**GOAL OF THE EXERCISE**.
When you reach the line that contains "Подчертавано на места", please begin copying, and carry on exactly to the last line of the material, leaving out every picture.

**MATERIAL TO PROCESS**.
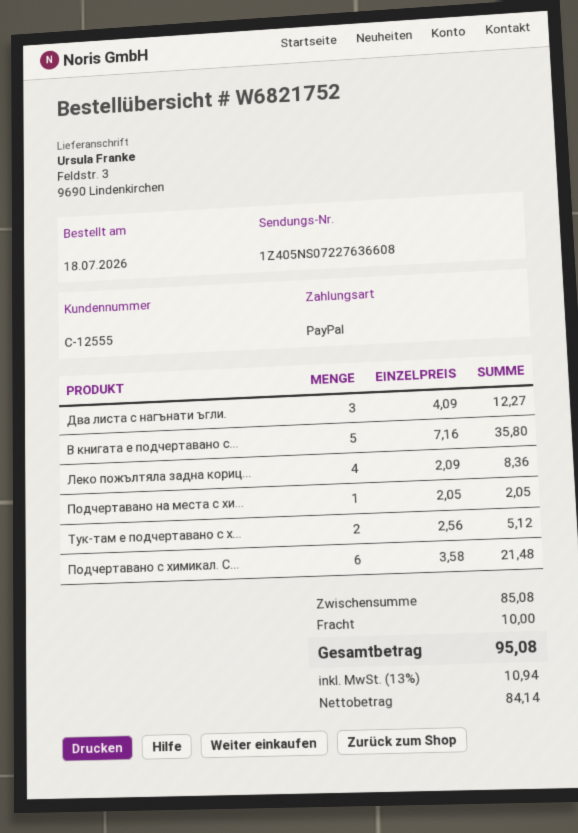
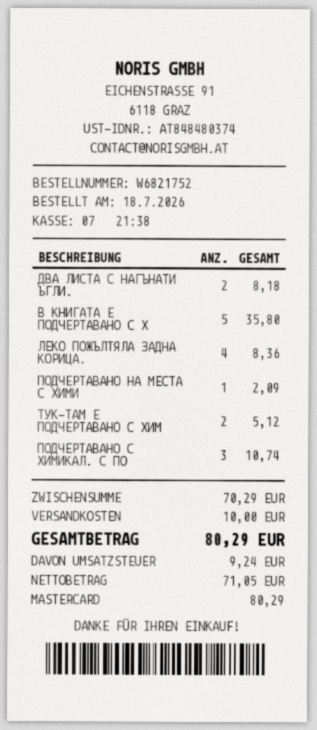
payment method: PayPal -> Mastercard
Два листа с нагънати ъгли.: 3 for 12.27 -> 2 for 8.18
Подчертавано на места с хи...: 1 for 2.05 -> 1 for 2.09
Подчертавано с химикал. С...: 6 for 21.48 -> 3 for 10.74
subtotal: 85.08 -> 70.29
net: 84.14 -> 71.05
tax: 10.94 -> 9.24
total: 95.08 -> 80.29

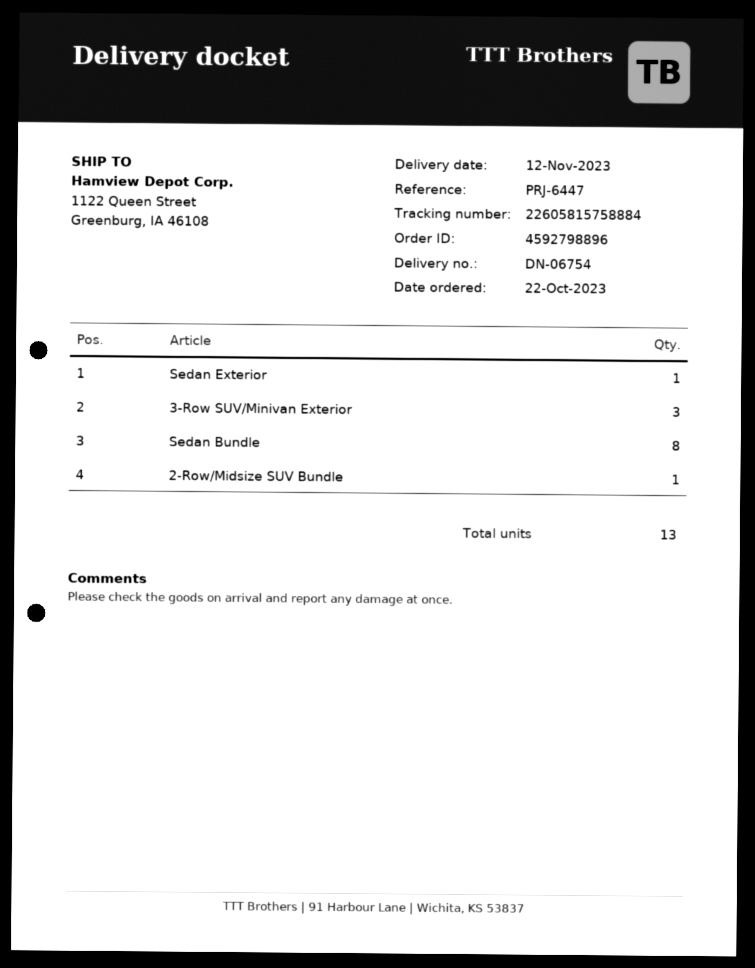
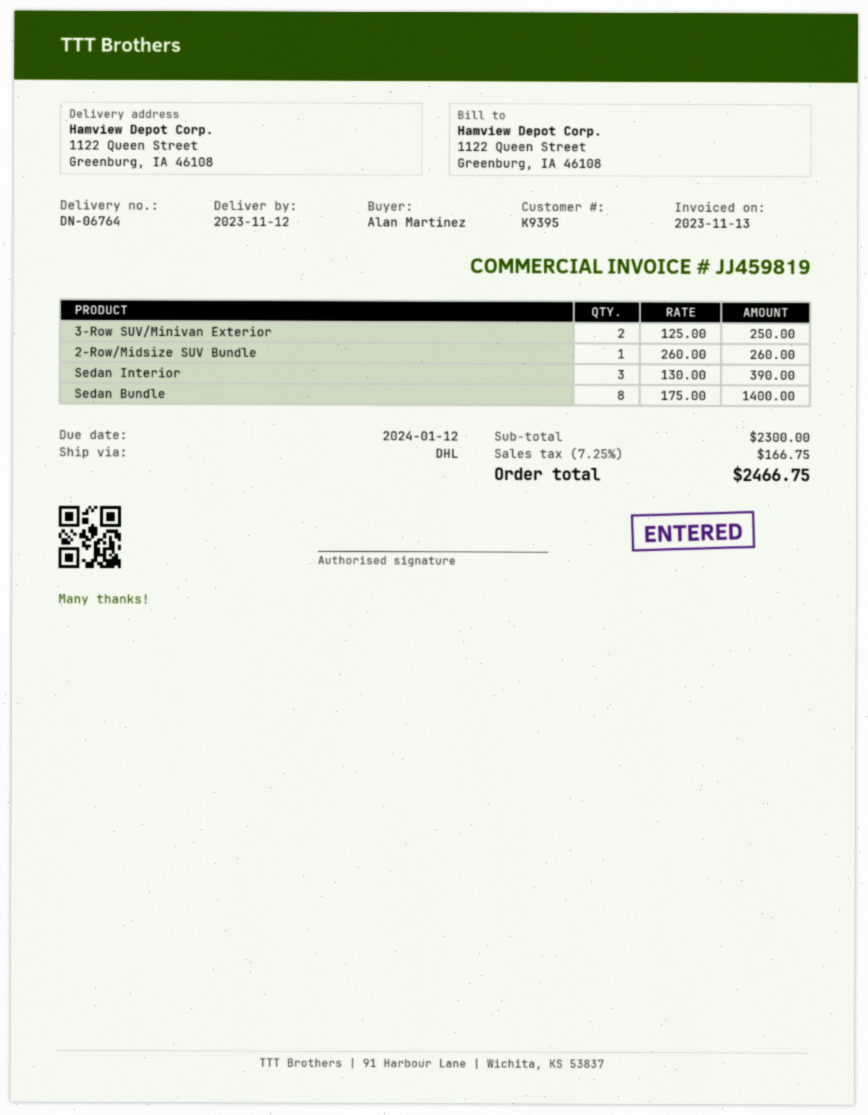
delivery note number: DN-06754 -> DN-06764
Sedan Exterior: 1 -> none
3-Row SUV/Minivan Exterior: 3 -> 2
Sedan Interior: none -> 3

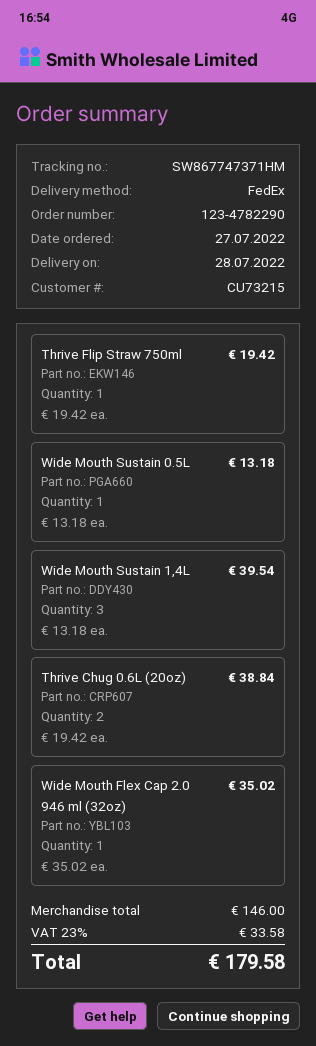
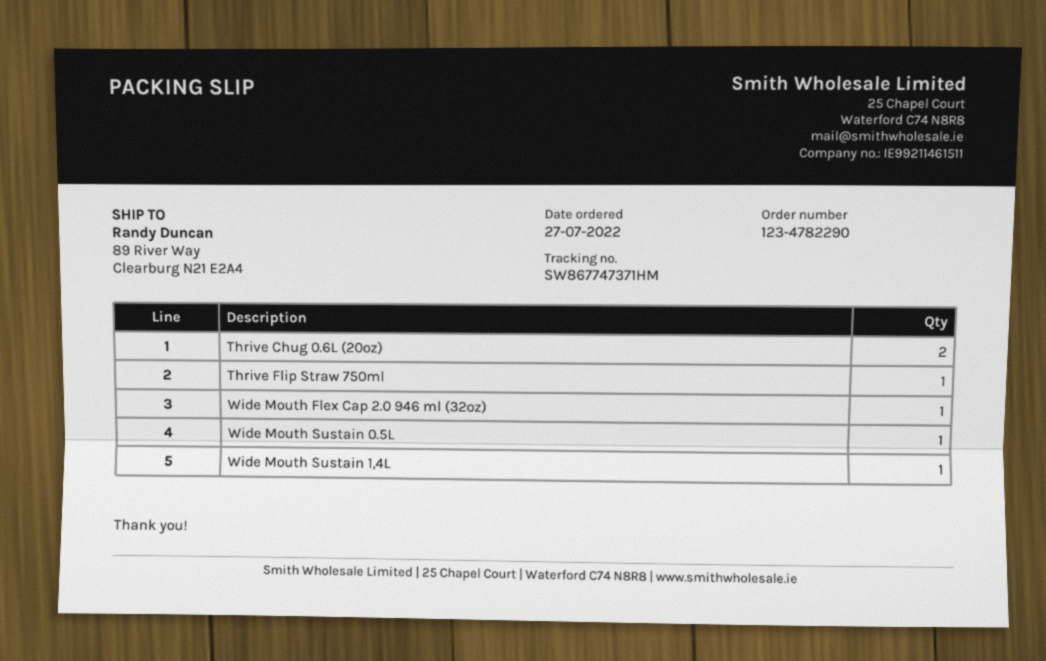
Wide Mouth Sustain 1,4L: 3 -> 1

**TASK ANSWER**.
Подчертавано на места с хи...: 1 for 2.05 -> 1 for 2.09
Подчертавано с химикал. С...: 6 for 21.48 -> 3 for 10.74
subtotal: 85.08 -> 70.29
net: 84.14 -> 71.05
tax: 10.94 -> 9.24
total: 95.08 -> 80.29

delivery note number: DN-06754 -> DN-06764
Sedan Exterior: 1 -> none
3-Row SUV/Minivan Exterior: 3 -> 2
Sedan Interior: none -> 3

Wide Mouth Sustain 1,4L: 3 -> 1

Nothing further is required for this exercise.